/---

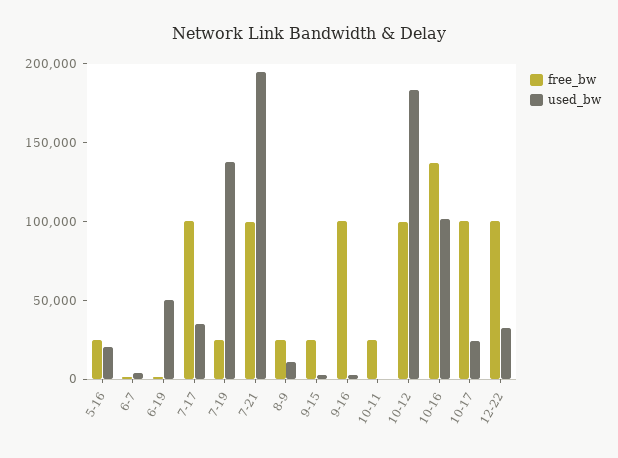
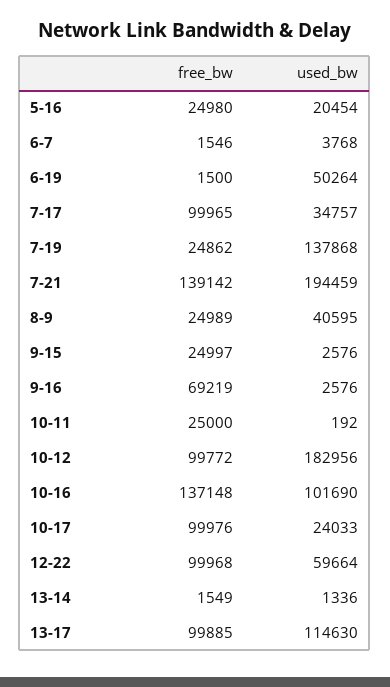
free_bw, 7-21: 100000 -> 139142
used_bw, 8-9: 10000 -> 40595
free_bw, 9-16: 100000 -> 69219
used_bw, 12-22: 30000 -> 59664
free_bw, 13-14: none -> 1549
used_bw, 13-14: none -> 1336
free_bw, 13-17: none -> 99885
used_bw, 13-17: none -> 114630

\---

The lines of the records that contain the string "none" should be located and copied.

free_bw, 13-14: none -> 1549
used_bw, 13-14: none -> 1336
free_bw, 13-17: none -> 99885
used_bw, 13-17: none -> 114630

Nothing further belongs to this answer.